Asfinag: "Wir haben das Recht zu bohren"

Die Asfinag hat sich dafür entschieden, in Sachen Lobau-Tunnel Klagen einzubringen - und zwar sowohl gegen die Umweltaktivisten als auch gegen die Stadt Wien.

Das berichtete die Zeitung "Die Presse". Derzeit werden demnach Besitzstörungs- und Schadenersatzklagen ausgearbeitet.

Die Umweltaktivisten blockieren die geplanten Probebohrungen in der Lobau, die für den Bau der Wiener Nordost-Umfahrung notwendig sind. Grundeigentümer dort ist die Stadt Wien. Laut Asfinag-Vorstand Mathias Reichhold sind die Klagen "juristische Notwendigkeit", heißt es in dem Bericht.
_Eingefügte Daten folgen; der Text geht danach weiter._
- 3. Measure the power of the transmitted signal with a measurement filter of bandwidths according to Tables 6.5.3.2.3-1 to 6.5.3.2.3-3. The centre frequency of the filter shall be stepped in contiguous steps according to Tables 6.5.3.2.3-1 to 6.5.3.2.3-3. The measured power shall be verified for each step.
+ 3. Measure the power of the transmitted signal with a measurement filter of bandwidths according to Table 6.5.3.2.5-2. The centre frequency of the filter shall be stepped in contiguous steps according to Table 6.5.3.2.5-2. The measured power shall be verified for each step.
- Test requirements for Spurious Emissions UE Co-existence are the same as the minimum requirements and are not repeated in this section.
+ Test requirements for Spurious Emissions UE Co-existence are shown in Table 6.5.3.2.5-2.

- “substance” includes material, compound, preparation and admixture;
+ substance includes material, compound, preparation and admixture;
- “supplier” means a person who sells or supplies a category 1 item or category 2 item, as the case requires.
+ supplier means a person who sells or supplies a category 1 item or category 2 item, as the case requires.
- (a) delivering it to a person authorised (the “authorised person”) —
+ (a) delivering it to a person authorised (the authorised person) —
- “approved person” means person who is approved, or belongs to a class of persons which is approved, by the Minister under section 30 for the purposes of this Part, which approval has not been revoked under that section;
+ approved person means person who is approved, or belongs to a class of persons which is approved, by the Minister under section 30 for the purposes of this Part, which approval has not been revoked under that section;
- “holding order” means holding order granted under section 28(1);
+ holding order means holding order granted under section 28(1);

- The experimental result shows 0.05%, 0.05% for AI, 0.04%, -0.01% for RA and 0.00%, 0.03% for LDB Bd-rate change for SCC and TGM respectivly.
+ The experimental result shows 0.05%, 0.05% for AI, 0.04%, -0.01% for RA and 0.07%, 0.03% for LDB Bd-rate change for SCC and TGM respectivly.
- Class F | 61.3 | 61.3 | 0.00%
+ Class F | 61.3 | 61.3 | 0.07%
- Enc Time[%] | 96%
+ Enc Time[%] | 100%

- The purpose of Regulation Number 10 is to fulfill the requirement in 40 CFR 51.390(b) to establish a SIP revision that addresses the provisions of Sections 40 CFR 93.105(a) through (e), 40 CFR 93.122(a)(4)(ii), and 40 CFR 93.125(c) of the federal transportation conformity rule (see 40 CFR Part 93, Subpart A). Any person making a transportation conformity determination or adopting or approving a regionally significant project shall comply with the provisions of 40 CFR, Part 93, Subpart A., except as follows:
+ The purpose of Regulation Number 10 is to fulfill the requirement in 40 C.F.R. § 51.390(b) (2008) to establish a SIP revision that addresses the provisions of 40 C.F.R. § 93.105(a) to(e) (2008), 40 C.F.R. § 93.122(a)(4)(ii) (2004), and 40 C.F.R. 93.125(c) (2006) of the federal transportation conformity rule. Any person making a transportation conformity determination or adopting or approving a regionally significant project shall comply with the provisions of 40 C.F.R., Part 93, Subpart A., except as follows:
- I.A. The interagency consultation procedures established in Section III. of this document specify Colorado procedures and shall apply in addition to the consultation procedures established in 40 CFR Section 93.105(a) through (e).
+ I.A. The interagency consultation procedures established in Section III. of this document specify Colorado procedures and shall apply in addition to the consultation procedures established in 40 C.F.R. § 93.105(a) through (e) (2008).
"Wir haben das Recht zu bohren. Dieses Recht wollen wir durchsetzen", so Reichhold. Die Stadt Wien wird laut dem Bericht geklagt, weil sie als Grundeigentümerin die Probebohrungen nicht ermöglicht, obwohl diese erlaubt worden sind. Die Asfinag hat bereits Ende November angekündigt, dass sie Klagen gegen die Stadt und gegen die Aktivisten prüft.